The case was found in the early morning of Dec. 11. Patti Klos, director of dining and business services, sent an email to Tufts Dining staff and UNITE HERE Local 26 union members the following day.
“Dewick, like our other Dining locations, is deeply and routinely cleaned every night between when it closes and reopens the next day. Such was the case here,” Klos wrote in the email. “Even though the facility was already clean, upon learning of the COVID positive case, we kept Dewick closed so that it could be re-cleaned, including electrostatically disinfecting the servery.”
However, some Dewick workers took issue with the way the situation played out.

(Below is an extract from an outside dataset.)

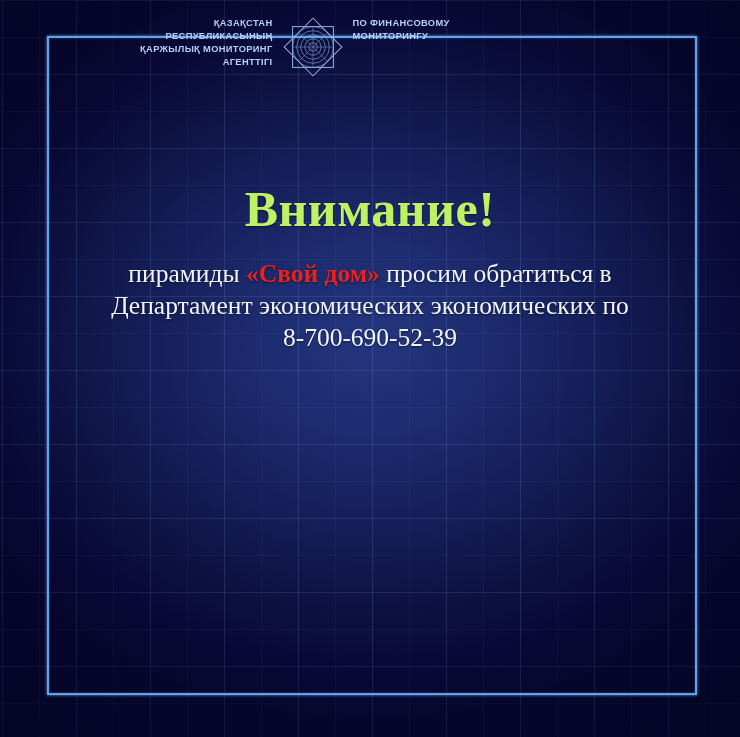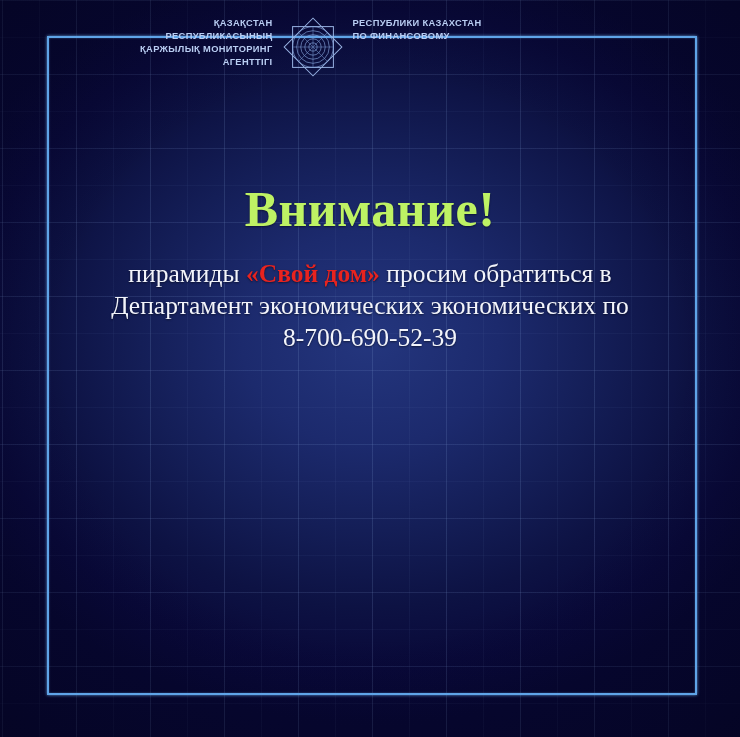"РЕСПУБЛИКИ КАЗАХСТАН" div { html: <div>РЕСПУБЛИКИ КАЗАХСТАН</div> -> none }
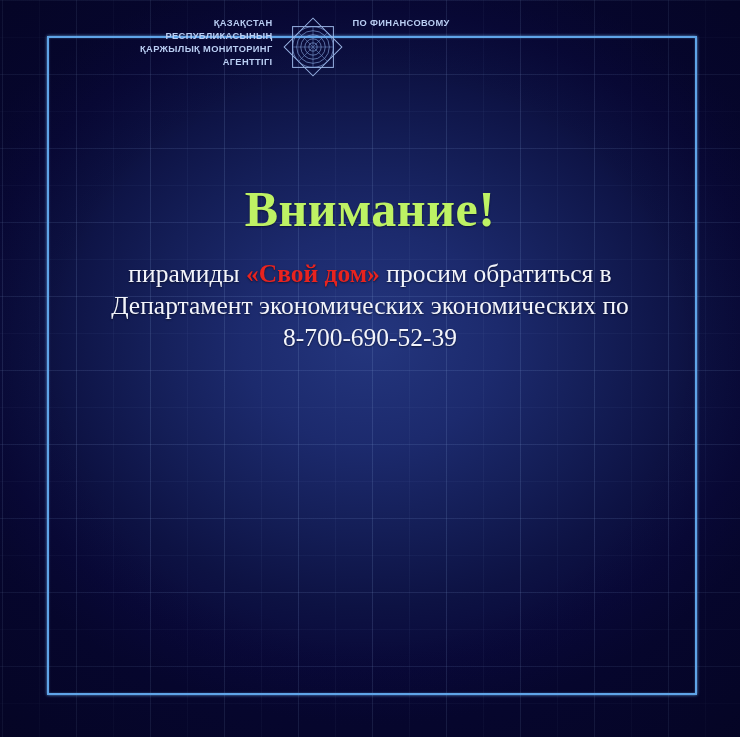"МОНИТОРИНГУ" div { html: none -> <div>МОНИТОРИНГУ</div> }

Enza Navarra, a Dewick worker who arrived for her Dec. 11 shift at 6 a.m., said that to her understanding, higher-up dining staff were aware of the positive case since 2 a.m., but did not notify the workers before they came into work.
“A little bit after starting work, Jesse, my manager stopped us from working and had a meeting, [he] said someone who worked the night before tested positive,” Navarra wrote in an email to the Daily.
To address some of the staff’s concerns, Klos invited Michael Jordan, university infection control health director, to speak at a town hall meeting later that day with Dewick staff.
A union member herself, Navarra cited some of the questions that other union members and Dewick workers brought up in the meeting with Jordan.
“Union members asked [Jordan] why we did not close, like other units have previously, out of abundance of caution,” Navarra said. “The University, [Jordan], and management just kept saying we did not have authorization to go home.”
Navarra pointed out that other dining locations have closed down for a day after an employee or their close contact tested positive for COVID-19. For instance, Navarra said that when there was an incident at Carmichael Dining Center in November, everyone was home for the day, given a test and told to wait for the negative results before reopening.
“I told managers [it] was not right to handle the situation this way when other units handled the situation differently,” Navarra said.
However, Patrick Collins, executive director of media relations at Tufts, explained that the current state health guidelines do not necessitate the closure of a dining location in the case of an individual testing positive.
“The Somerville Board of Health has determined that, in the event of a COVID-19 case, closing a dining facility for 24 hours is not necessary,” Collins wrote in an email to the Daily. “Instead, in addition to the careful COVID cleaning protocols that Tufts follows in each of its facilities, it employs enhanced cleaning methods in the event that it learns of a positive case.”
Collins highlighted that the measures and protocols that Tufts employs are in compliance with local health guidelines.
“Marathon Health contact tracers, following guidelines established by the CDC, determine which co-workers are close contacts and inform those individuals to quarantine,” Collins said. “Managers inform co-workers when they learn of a positive case, and continue to communicate with them as needed as health professionals and authorities assess each individual situation and determine the appropriate response.”
According to Navarra, though, these guidelines are not strictly enforced in the workplace.
“The manager reassured us that everyone [who was a close contact with the COVID positive person had been asked to isolate]. This is not true, the managers worked with the COVID person the night before, and some employees too,” Navarra said.
Navarra generally criticized the lack of transparency and standardization in the ways that Tufts Dining has handled COVID-19 in its facilities.
“There have been on-going problems related to [COVID-19], more than necessary,” Navarra said. “As a worker in Dewick, and a Union member, [we] continue to raise concerns, we never know the truth behind the way things are handled.”
Collins said that Tufts Dining operates with the highest priority for employee and student safety, outlining several protective measures that the university has taken to ensure employee safety in the workplace, such as providing face masks, implementing social distancing, changing food preparation and delivery methods to reduce face-to-face contact, providing free COVID-19 testing twice a week and adopting more cleaning and disinfecting standards.
Still though, Navarra said the administration needs to be more transparent with the workers.
“We need to know how the contact tracing is done, if ALL the possible close [contacts] have been quarantined … how fast the process is … [Whoever] is … responsible [or] in charge of contact tracing [has not done the job properly], putting [the] lives of others … at risk,” Navarra said.